▶ [WORK REQUIRED]:
Take the entries that follow and return exactly the lines from the one holding "See Page 2: 2" through the one holding "Zildjian A Custom", both included. Nothing else is needed.

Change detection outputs
□ □ □ □ □ □ □

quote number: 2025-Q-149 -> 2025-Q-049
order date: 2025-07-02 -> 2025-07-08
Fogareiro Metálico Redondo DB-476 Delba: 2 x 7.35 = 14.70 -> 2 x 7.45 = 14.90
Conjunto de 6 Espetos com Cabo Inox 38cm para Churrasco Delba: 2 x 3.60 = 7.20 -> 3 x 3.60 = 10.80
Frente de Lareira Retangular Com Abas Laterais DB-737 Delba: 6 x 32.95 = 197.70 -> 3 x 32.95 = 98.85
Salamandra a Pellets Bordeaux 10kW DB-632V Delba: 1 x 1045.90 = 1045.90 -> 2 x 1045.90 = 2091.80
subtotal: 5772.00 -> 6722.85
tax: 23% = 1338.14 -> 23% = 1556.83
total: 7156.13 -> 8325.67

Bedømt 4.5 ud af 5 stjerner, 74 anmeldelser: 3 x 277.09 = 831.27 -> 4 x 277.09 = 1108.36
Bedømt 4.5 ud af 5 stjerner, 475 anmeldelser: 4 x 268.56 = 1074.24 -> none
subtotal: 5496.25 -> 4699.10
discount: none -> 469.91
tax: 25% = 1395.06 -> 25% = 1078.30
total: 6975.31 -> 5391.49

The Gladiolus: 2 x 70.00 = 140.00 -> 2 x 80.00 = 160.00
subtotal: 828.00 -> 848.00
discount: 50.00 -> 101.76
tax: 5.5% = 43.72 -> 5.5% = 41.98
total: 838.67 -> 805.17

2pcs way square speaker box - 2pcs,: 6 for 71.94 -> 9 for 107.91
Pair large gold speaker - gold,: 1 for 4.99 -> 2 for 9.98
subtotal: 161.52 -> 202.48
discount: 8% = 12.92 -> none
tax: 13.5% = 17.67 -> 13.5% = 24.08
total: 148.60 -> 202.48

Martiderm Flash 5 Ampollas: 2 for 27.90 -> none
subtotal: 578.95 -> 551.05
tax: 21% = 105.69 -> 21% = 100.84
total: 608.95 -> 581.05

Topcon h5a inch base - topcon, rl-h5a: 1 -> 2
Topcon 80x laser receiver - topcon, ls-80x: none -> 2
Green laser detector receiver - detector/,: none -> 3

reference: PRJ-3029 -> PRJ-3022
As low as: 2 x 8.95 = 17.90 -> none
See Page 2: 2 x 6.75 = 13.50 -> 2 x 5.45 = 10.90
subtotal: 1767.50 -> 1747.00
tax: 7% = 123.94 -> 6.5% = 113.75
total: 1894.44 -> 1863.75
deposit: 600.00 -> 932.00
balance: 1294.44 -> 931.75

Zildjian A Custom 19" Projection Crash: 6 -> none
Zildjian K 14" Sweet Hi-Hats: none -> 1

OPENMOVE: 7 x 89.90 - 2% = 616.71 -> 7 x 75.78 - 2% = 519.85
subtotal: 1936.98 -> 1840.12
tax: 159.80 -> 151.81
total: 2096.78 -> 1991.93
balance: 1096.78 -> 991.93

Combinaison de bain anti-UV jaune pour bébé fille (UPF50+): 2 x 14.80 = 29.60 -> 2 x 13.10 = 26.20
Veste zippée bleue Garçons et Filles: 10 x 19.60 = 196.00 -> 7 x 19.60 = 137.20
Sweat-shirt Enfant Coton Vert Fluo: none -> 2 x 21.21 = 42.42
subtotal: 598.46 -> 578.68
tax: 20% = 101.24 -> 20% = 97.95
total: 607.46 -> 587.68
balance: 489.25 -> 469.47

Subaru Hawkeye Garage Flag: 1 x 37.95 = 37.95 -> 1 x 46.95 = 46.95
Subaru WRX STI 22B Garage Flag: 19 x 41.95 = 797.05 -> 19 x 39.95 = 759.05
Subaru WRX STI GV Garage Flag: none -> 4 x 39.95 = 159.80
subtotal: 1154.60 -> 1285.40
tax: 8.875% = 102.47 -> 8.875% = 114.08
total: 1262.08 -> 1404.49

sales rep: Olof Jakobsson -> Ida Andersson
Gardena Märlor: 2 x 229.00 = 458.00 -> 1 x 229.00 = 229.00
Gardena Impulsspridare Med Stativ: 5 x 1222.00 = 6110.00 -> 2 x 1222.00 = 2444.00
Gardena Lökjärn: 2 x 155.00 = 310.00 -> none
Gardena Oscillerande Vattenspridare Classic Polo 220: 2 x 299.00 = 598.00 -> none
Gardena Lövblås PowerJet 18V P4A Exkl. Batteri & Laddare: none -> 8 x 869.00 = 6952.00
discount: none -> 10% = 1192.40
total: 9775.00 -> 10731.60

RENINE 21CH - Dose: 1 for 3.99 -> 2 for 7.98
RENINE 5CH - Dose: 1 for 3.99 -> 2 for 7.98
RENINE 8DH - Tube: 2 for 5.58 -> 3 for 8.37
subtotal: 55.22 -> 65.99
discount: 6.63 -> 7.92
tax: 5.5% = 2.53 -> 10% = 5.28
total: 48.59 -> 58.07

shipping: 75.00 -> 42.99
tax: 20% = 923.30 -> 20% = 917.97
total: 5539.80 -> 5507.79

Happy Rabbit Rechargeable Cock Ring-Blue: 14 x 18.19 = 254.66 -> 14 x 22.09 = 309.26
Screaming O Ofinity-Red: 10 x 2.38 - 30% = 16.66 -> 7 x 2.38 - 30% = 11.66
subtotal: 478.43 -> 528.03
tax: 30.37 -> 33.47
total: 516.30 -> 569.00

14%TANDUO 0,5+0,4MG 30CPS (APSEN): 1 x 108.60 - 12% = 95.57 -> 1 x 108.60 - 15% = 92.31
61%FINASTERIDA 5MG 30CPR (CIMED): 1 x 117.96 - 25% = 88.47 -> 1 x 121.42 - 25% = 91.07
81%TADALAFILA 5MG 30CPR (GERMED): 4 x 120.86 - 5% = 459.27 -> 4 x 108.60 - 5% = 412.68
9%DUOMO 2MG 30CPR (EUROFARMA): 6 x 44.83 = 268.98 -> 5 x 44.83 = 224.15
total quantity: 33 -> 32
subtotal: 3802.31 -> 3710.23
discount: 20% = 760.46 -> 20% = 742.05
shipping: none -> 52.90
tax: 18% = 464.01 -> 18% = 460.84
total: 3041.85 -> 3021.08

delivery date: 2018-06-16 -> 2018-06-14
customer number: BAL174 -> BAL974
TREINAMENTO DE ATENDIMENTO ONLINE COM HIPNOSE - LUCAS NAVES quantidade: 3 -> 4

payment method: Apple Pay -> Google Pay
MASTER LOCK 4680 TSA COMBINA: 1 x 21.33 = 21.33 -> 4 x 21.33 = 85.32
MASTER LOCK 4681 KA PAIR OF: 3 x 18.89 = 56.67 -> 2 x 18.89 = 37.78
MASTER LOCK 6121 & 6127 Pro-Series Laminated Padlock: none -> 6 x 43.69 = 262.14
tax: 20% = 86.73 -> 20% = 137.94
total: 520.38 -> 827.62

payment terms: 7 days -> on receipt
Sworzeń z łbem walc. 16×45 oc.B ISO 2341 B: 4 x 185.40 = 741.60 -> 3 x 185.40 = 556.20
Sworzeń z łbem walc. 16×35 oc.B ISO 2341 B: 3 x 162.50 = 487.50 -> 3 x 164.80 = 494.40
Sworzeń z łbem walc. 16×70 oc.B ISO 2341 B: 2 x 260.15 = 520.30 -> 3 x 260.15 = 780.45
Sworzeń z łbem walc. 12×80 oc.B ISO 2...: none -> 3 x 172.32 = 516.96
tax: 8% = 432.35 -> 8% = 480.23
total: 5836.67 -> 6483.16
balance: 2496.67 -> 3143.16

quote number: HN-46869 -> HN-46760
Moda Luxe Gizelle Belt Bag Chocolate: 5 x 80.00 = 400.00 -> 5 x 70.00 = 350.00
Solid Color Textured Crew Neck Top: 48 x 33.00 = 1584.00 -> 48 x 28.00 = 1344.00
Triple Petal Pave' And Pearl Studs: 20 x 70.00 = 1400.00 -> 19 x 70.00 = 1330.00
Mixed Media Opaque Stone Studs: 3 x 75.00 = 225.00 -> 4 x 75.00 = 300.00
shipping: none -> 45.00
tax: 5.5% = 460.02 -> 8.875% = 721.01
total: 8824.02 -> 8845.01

□ □ □ □ □ □ □

▶ [RESPONSE TO THE EXERCISE]:
See Page 2: 2 x 6.75 = 13.50 -> 2 x 5.45 = 10.90
subtotal: 1767.50 -> 1747.00
tax: 7% = 123.94 -> 6.5% = 113.75
total: 1894.44 -> 1863.75
deposit: 600.00 -> 932.00
balance: 1294.44 -> 931.75

Zildjian A Custom 19" Projection Crash: 6 -> none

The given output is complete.